7

Developing a Heart for God: A Contrite Heart

August 1, 2004

Over the past eight weeks, we’ve been looking at the life one of Scriptures most central figures, the life of King David. When I started the series at the beginning of the summer, I said that it may go for a month or so. Well, at week eight, it still seems as though we’re just getting started!

-  Of course that probably has a lot to do with the fact that David is the most talked about person in the Bible outside of Jesus.

-  That’s not a coincidence. I believe so strongly that God puts David’s life on display for us… so that thru both his successes and deepest failures, we can learn what it is to be a man or woman after God’s own heart.

-  Certainly one of David’s affair with Bathsheba was one of the very dark moments of his life. For many of us, when we read that story, we can’t help but wonder, “How could David allow it to happen?”

-  You know, it’s one thing when somebody who brazenly rejects God sins in spectacular ways. There’s no big shock there. We see that happen all the time.

But this is David. He’d loved God his whole life. When he was just a little boy, and he would take care of the sheep, he experienced God’s shepherding care for him. The lion would come against him or a bear, and God was there.

-  And when he was a little bit older there’s this giant, Goliath. Everybody else in Israel… the strongest, bravest men… ran in fear, but David didn’t.

-  He was so submitted to God that spared Saul’s life when he could so easily have ended the years of suffering Saul was inflicting on him by killing him there in his sleep. But his desire to obey God would not let him do it.

-  He loved God so much that when the He brought the Ark of the Covenant back to Jerusalem, David was so filled with joy that all he could do was to dance in the street.

-  He loved God so much that he wrote psalm after psalm, poured out his heart, poured out his prayers. This is a man after God’s own heart.

-  And now we find him guilty of lust and coveting and deceit, and now, even an adulterer and a murderer. The question is: “How could it happen?”

Actually, let me turn that around for a moment and ask you... how many here believe that it couldn’t happen to you?

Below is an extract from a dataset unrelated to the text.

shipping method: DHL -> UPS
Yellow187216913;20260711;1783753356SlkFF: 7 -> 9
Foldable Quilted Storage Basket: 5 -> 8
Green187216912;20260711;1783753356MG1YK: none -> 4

-  Because I know, back then, singing songs to the Lord under the night sky, David would never have been able to even imagine what he would one day do.

-  And I have to come to grip with the fact that I’m no different. That in spite of where I may be now, I am more than capable of making enough wrong turns that I could find myself in the middle of messes I couldn’t even imagine.

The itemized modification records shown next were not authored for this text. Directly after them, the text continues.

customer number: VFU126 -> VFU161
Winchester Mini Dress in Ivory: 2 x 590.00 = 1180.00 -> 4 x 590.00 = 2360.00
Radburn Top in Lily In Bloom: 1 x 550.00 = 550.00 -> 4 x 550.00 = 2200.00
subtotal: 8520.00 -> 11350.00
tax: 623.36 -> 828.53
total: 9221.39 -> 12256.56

-  I don’t know about you, but the longer I walk with God, the more I’m aware of my own capacity to make choices that do anything but honor Him.

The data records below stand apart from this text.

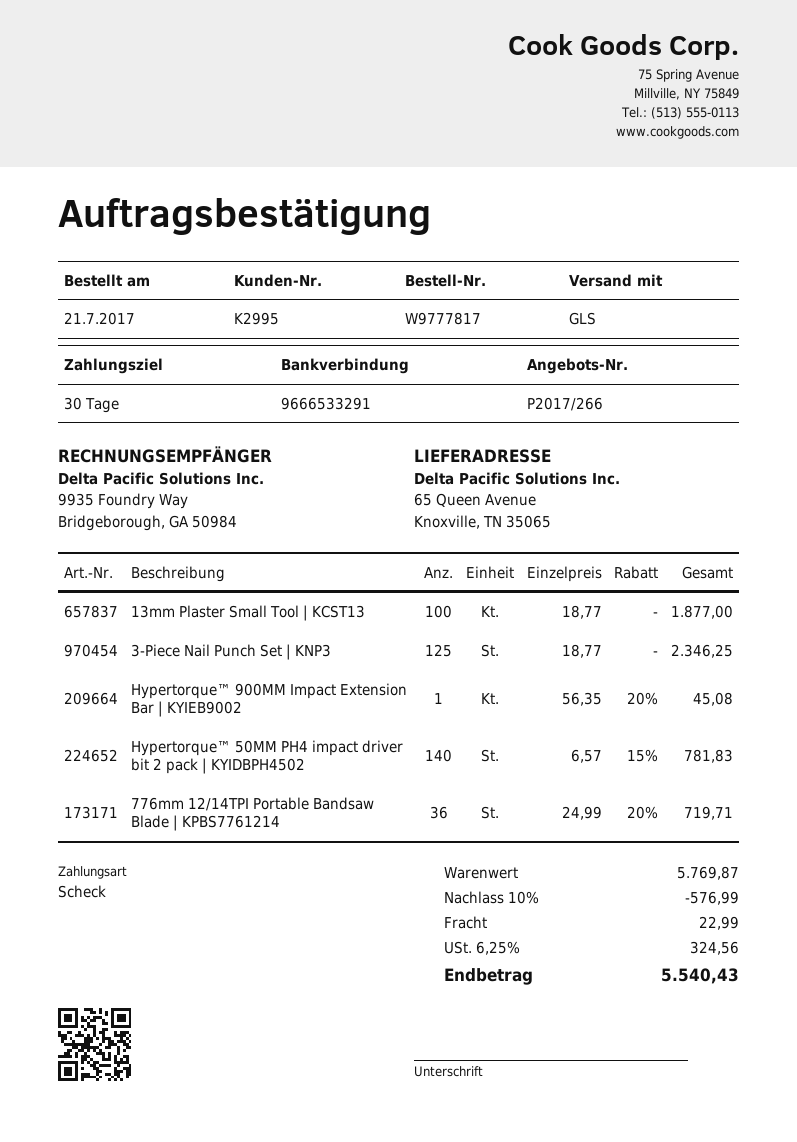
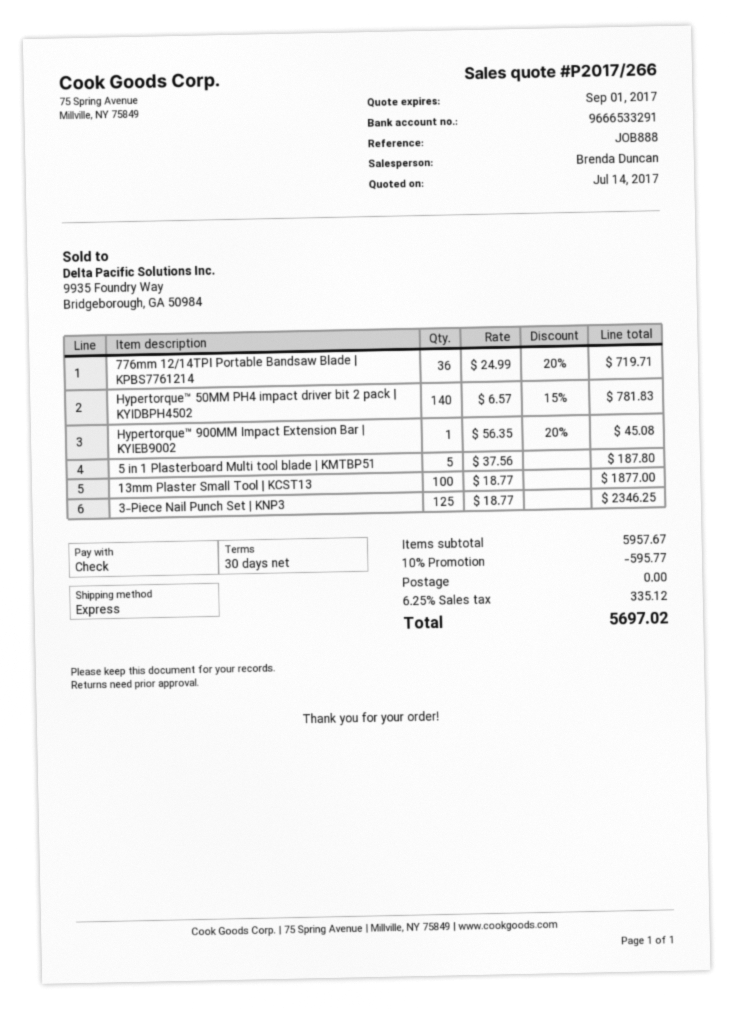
shipping method: GLS -> express
5 in 1 Plasterboard Multi tool blade | KMTBP51: none -> 5 x 37.56 = 187.80
subtotal: 5769.87 -> 5957.67
discount: 10% = 576.99 -> 10% = 595.77
shipping: 22.99 -> 0.00
tax: 6.25% = 324.56 -> 6.25% = 335.12
total: 5540.43 -> 5697.02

-  Truth is, we live in a complex world where we typically are running near empty. And in our tiredness, our loneliness, our brokenness, and busyness…

-  We find ourselves unable at times to connect to the love and tenderness of God that would empower us to make healthy and godly decisions when we face those many crossroads in life.

This morning, I want to walk you through four crossroads, four defining moments in this episode of David’s life… because they’re four crossroads that you and I will face at times in our own lives as well.

-  So go ahead and turn to 2 Samuel 11… about a third thru the OT, after Deut., Joshua, Judges, Ruth, and, of course, 1 Samuel.

-  Let’s start by reading the first five verses that bring us to the first crossroad. READ 2 Samuel 11:1-5.

1.  Running Spiritually Adrift

I’m going to call the first crossroad in this story “Running Spiritually Adrift.” It’s a time that we are all so prone to in our lives… where our tiredness and apathy becomes something we accept.

-  There are a number of reasons why I believe David was running adrift like this.

-  Our first clue is in right in verse 1 where the writer says that the king’s men and the whole Israelite army went off to war. But David remained in Jerusalem.

-  But remember what the writer (Ezra) just said… that this was the time kings went off to war.

-  But this year David decides, "I don’t want to go. I don’t have to go. Let them go without me.” The problem is that the “going” was part of what it meant to be a king!

-  In fact, the Israelites had said in 1 Samuel 8:20 that they wanted a king who "will go before us and lead us into battle." And David had always done that. But not this year.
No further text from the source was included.